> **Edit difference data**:
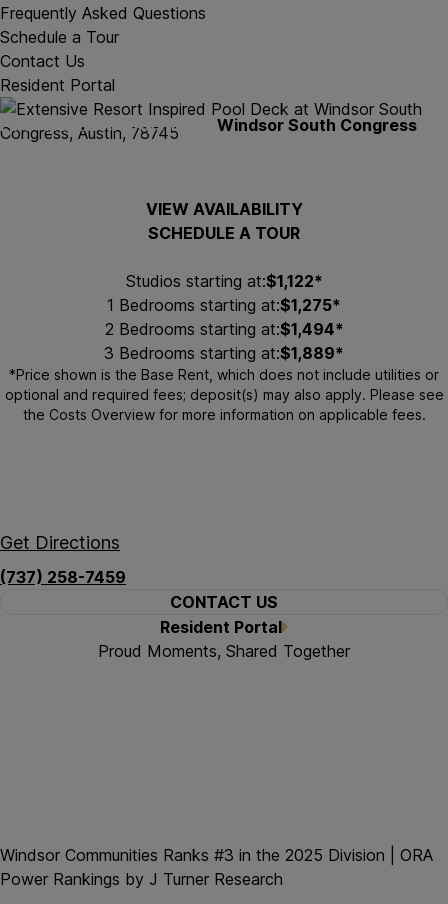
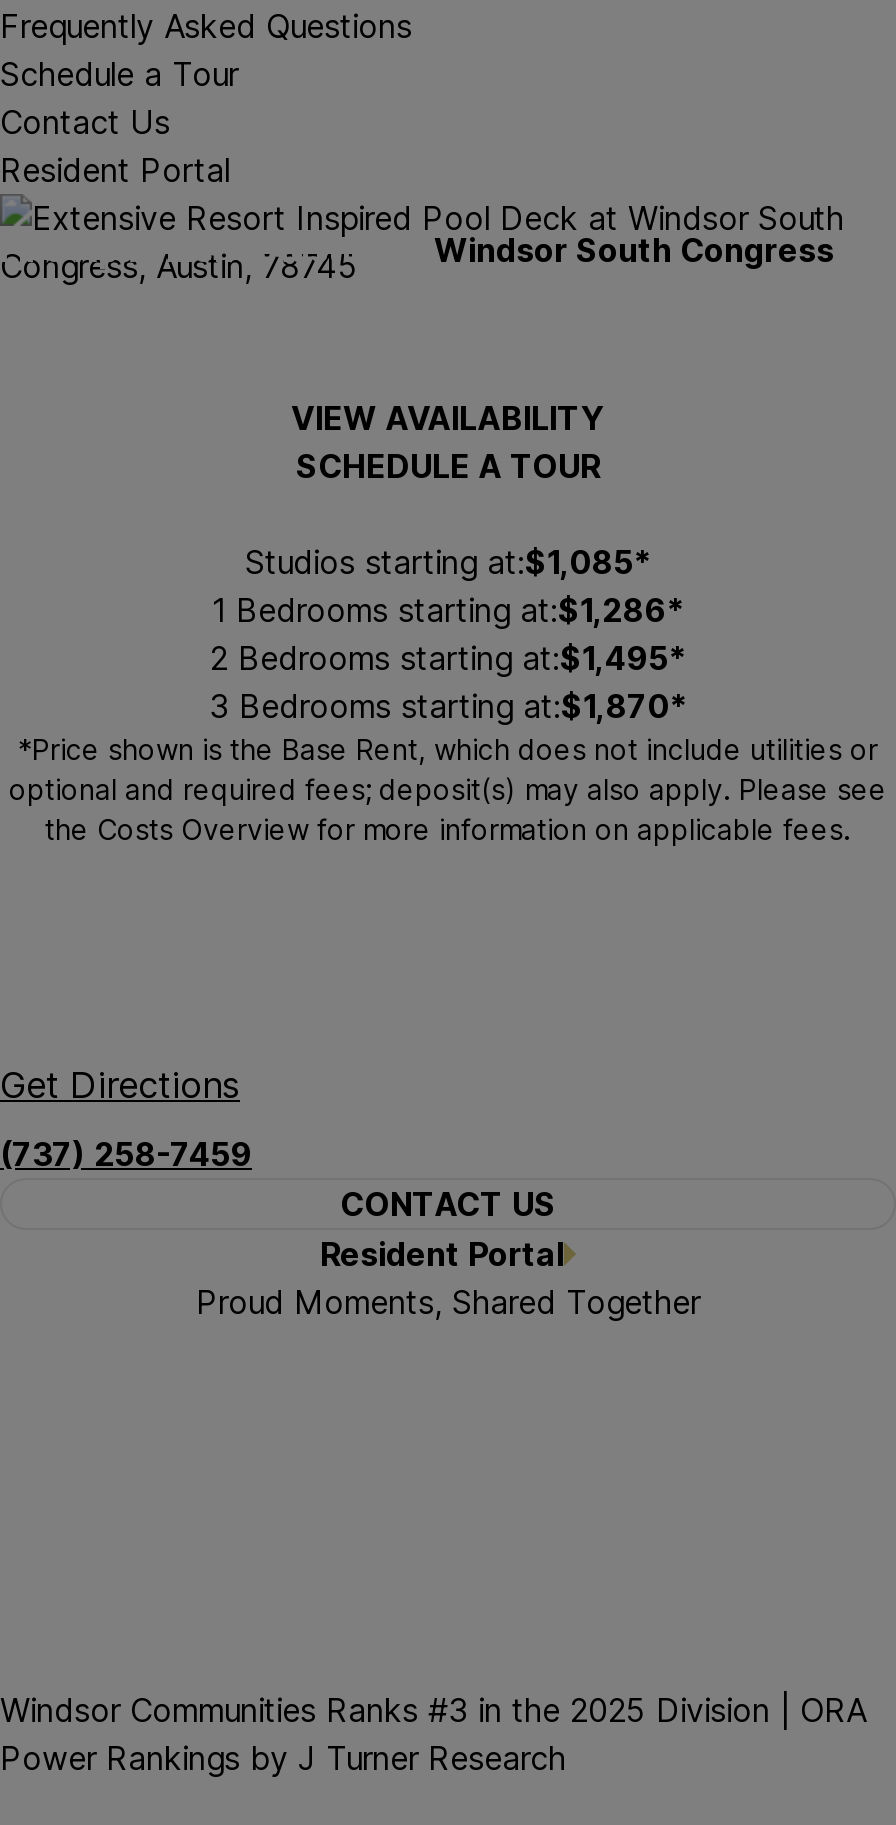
- Studios starting at:$1,122*
+ Studios starting at:$1,085*

- 1 Bedrooms starting at:$1,275*
+ 1 Bedrooms starting at:$1,286*

- 2 Bedrooms starting at:$1,494*
+ 2 Bedrooms starting at:$1,495*

- 3 Bedrooms starting at:$1,889*
+ 3 Bedrooms starting at:$1,870*
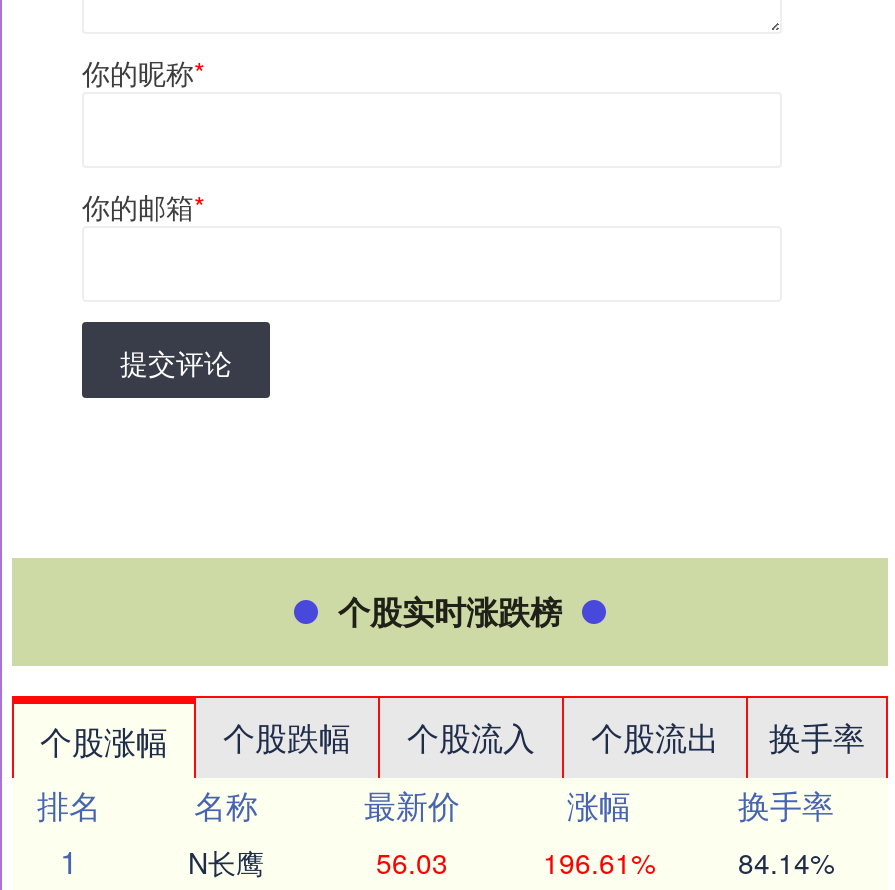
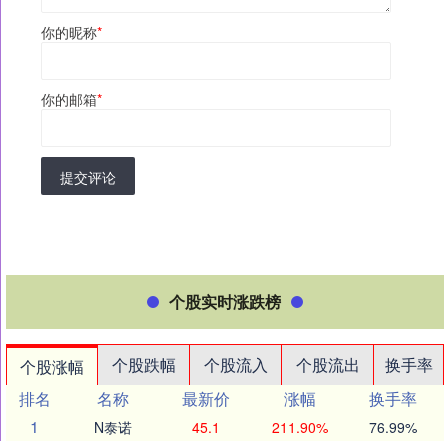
- N长鹰
+ N泰诺

- 56.03
+ 45.1

- 196.61%
+ 211.90%

- 84.14%
+ 76.99%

> **WHAT IS REQUIRED**:
Leave the images out and print each entry exactly.

> **TASK RESULT**:
- Studios starting at:$1,122*
+ Studios starting at:$1,085*

- 1 Bedrooms starting at:$1,275*
+ 1 Bedrooms starting at:$1,286*

- 2 Bedrooms starting at:$1,494*
+ 2 Bedrooms starting at:$1,495*

- 3 Bedrooms starting at:$1,889*
+ 3 Bedrooms starting at:$1,870*
- N长鹰
+ N泰诺

- 56.03
+ 45.1

- 196.61%
+ 211.90%

- 84.14%
+ 76.99%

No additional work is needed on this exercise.